There are no longer any stories to tell about her, or so, he realizes, we're supposed to believe. She believed that about herself for a long time; he's watched her fly through dimensions and claw her way out of a grave. Watched her cut herself, convinced she was a corpse, and not believe the pain that crackled like fire over her face. And, later, arms wrapped around herself, she moved through empty streets, trying to be the fist she thought she ought to be. The only one, solitary and brutal.
Crowds of blondes on the monitors, ones whose names he never knew and those he knew all too well, PennWilliamDarlaConnorBuffy, and now legions of slayers the world over, even Dawn, of her but not her, but now, again, he sees her.
It's habit and instinct to group people and things, assemble rough categories and push the members together until all you see is the general similarity. Blonde, girl, boy, evil, good.
The monitors blink and glow at him, each one breaking down to pixels and pigment, until all that's left is Buffy.
One girl in all the world.
Buffy cracks her neck and says, "Didn't expect you to call."
"No? Thought I'd take what that little guy said at face value and just let it go?"
She smiles and glances out the window. "Girl can dream, can't she?"
"Suppose she can," Angel says and shifts in his seat. "When were you going to tell me about the spell?"
Buffy pushes off from the window and flips through a magazine on the table. "Had to be done."
"Tricky stuff, magic," he says, and for a moment hears Connor's sneer -- all of you and your *magic* -- before he clears his throat. "Messing with the world like that."
Buffy lifts her hair off the nape of her neck and flaps it; she must still be sweaty, trying to cool herself. "Like I said -"
"Had to be done," he says quietly. "I get that."
"Yeah."
He doesn't know what to say. If he could touch her, somehow, this would be easier. "You need anything?"

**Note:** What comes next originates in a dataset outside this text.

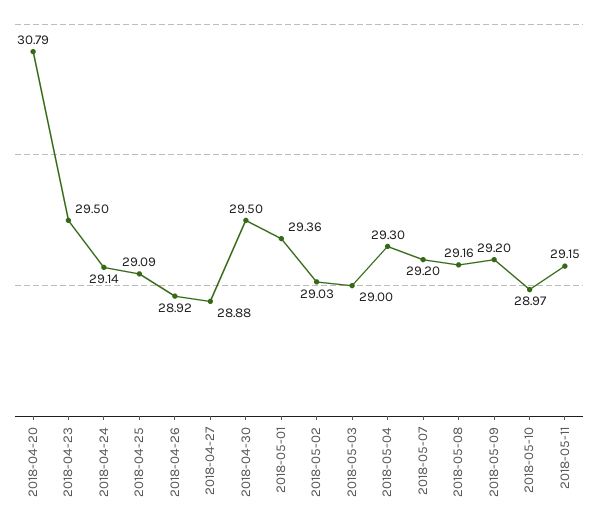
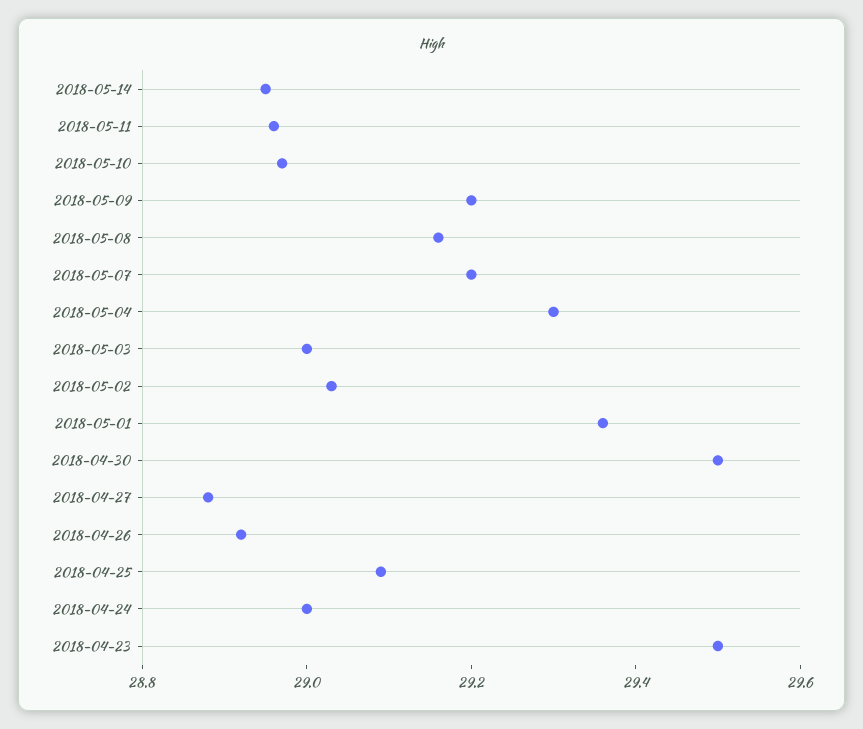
2018-04-20: 30.79 -> none
2018-04-24: 29.14 -> 29
2018-05-11: 29.15 -> 28.95
2018-05-14: none -> 28.95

She's back against the window now, hair alight in a corona, her face shadowed. "I'm good."
"You don't -" Look like it. Have to lie to me. "You sure?"
She smiles then, a little, ghost of her old hopeful grin, and nods. Nods again, as if to convince herself. "Surer than sure."
"Okay." His face feels tight; he always feels too big, too brutal, around her. She said once she wanted to learn his grace, and he went along with that. Led her with huge hands and dead heart through simple katas, inhaled the scent of rosewater and sweat from her hair, and knew he would leave Sunnydale.
"What about you?" she says and he cannot make out her expression. Her voice is soft, the one she uses in his dreams, the ones where she wears a white dress and bares her throat and lets him drink, just before staking him. "Angel?"
"I -" He hates words. Hates language and memory and this fucking place with the monitors looming over him. "Need a favor. Want a -. Want a gift."
Buffy tilts back her head, smiling at the ceiling, her eyes narrowed. "Something plastic and Catholic? Could probably dig *something* up here," she says. "Souvenir, tortured souls and, like, droopy-dog God?"
"Want you to make me something." His eyes are closed now, but that's just a membrane. Just skin, glowing red in the monitor's light. Not nearly enough to keep him from watching.
"Try someone else," Buffy says. "I'm crafts-challenged. Wove a potholder once for Mom, and it came out shaped like a turtle. With a goiter."
He can turn the chair around, but the monitors rotate, too, and there's no escape. He squeezes his eyes shut until firecrackers burst purple and white over his vision. "You can do this."
"I could beat something up for you," she says. "I'm really good at that."
Teenybopper in a graveyard, missing the heart; fierce girl in the alleyway, kicking him before accepting the crucifix; sad lover in the ruined garden learning a new kata. Sinewy, beautiful woman slicing up that preacher and smiling at him like an equal. "You are."
"There's a Tangelo mage living under St. Peter's."
"He conjures hybrid fruit?"
"No, he -. Right," she says. "Tanqueray? Tantalus? Something. He's harmless, though. Don't think I could beat him up. He helps Dawn with her Etruscan."
He wants to listen to her until she's lost her memory, she's stooped and brittle-boned and her sunbright hair is wispy and smoke-colored. Angel punches the wall and says, "Buffy."
"Angel?"
"Please, just - make this? For me?"
"Okay, crypto-guy," she says, and he *knows* her. Knows she's ignoring the rage and despair tightening his voice, roughening his words, knows she's choosing to tease. "What am I making?
The vision becomes reality. It is done.
He watches her scrawl the instructions down. Her handwriting is still a girl's, probably always will be, looping and messy, but her hand is small and strong. A fist around a purple pen.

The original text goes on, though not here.